As described above, according to the first invention, power is transmitted using light to the primary detection circuit that performs primary detection of damage to the pantograph, and the output signal of the negative detection circuit is transmitted to the secondary detection circuit using light. Because of the transmission, it is possible to maintain a high degree of electrical insulation between the secondary detection circuit and the secondary detection circuit, and it is not affected by noise such as disturbance radio waves. Moreover, it has a simple structure and is inexpensive. , it is possible to quickly detect damage to the Nipantograph (9). Furthermore, according to the second aspect of the invention, since failure of the detection device is detected, damage to the pantograph and failure of the detection device can be accurately distinguished.

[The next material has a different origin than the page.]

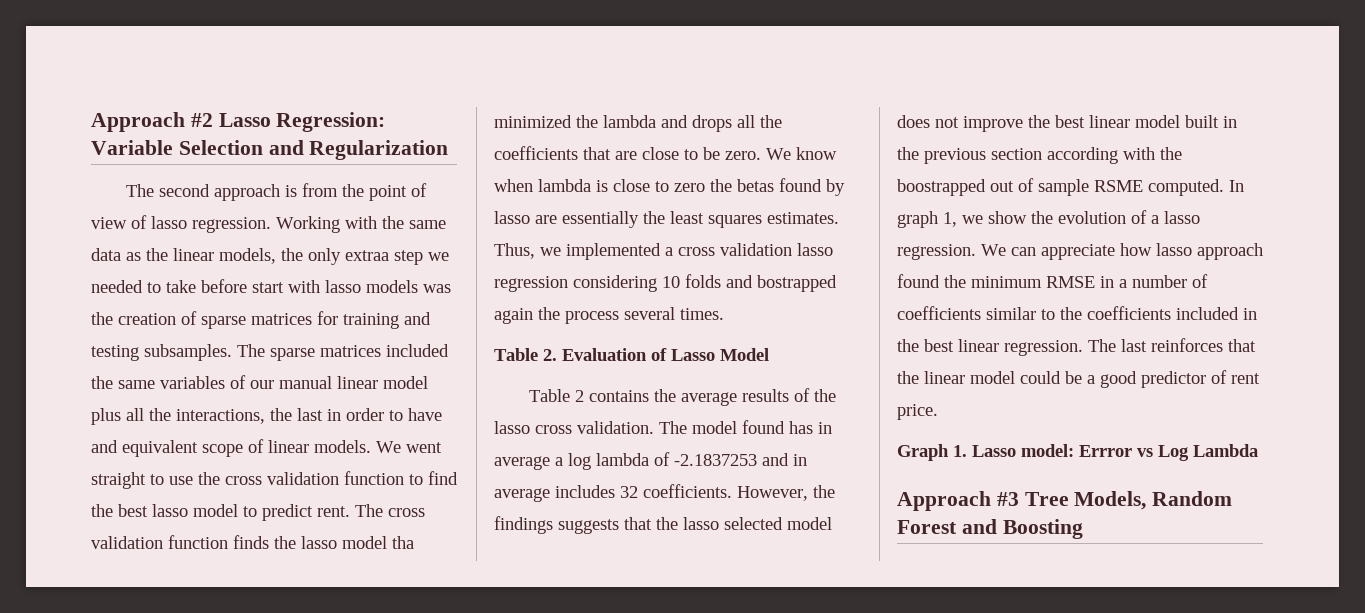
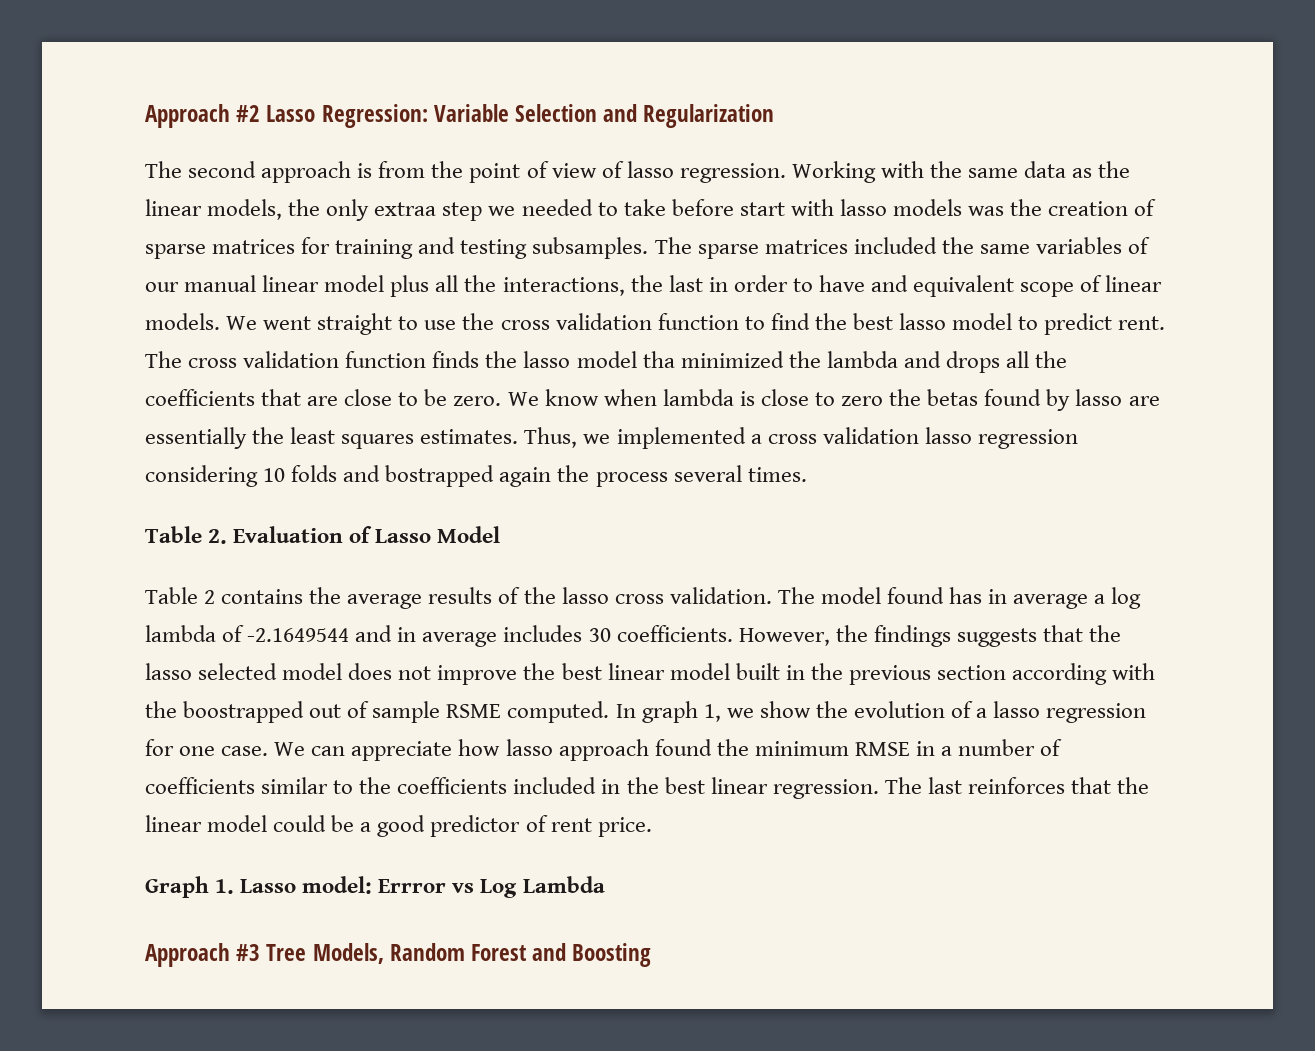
- The model found has in average a log lambda of -2.1837253 and in average includes 32 coefficients.
+ The model found has in average a log lambda of -2.1649544 and in average includes 30 coefficients.
- In graph 1, we show the evolution of a lasso regression.
+ In graph 1, we show the evolution of a lasso regression for one case.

[Brief explanation of the drawing]

The figure is a diagram showing an example of an electric circuit of a detection device according to the present invention. A knee detection circuit, B: secondary detection circuit, 1: pantograph, 2: damage detection line, 3.4゜18: light emitting element, 7: photoelectric conversion element, 10゜11: optical amplifier, 12.13 : Light receiving element, 14.15: Relay, 16: Light emitter. Patent applicant Nippon Ibago Co., Ltd. (10)

Claims (2)

[Claims] (1) A damage detection line that is cut when the pantograph is damaged, a light emitting element, and a photoelectric conversion element that generates an electromotive force upon receiving light are connected in series to form a °C-primary detection circuit and input A narrow-band original amplifier that amplifies the electrical signal according to the light incident on the light-receiving element installed on the side, and a relay installed on the output side of this optical amplifier, and a narrow-band light emission repetition frequency. A secondary detection circuit is configured in the light emitter that emits light, and optical transmission is performed between the light emitting element of the second detection circuit and the light receiving element provided on the input side of the original amplifier of the secondary detection circuit. Joined by road. A damage detection device for a pantograph, in which the light emitter and the photoelectric conversion element are coupled through another optical transmission path. (2) A circuit in which a damage detection line that is cut when the bank graph is damaged, a first light emitting element, and a photoelectric conversion element that generates an electromotive force upon receiving light are connected in series; A primary detection circuit is constituted by a circuit in which the light emitting elements, yt and x, and the photoelectric conversion element are connected in series, and a first amplifying electric signal corresponding to the light incident on the light emitting element provided on the input side. and a second narrowband optical amplifier;
A secondary detection circuit is constituted by two relays individually installed on the output side of the second source amplifier and a light emitter that emits light at a narrow-band light emission repetition frequency. The element and the light receiving element of the first optical amplifier are coupled through a first optical transmission line, and the second light emitting element and the light receiving element of the second optical amplifier are coupled.
A damage detection device for a pantograph, which comprises coupling the light emitting device and the photoelectric conversion element through a second optical transmission line, and coupling the light emitter and the photoelectric conversion element through a VG3 optical transmission line.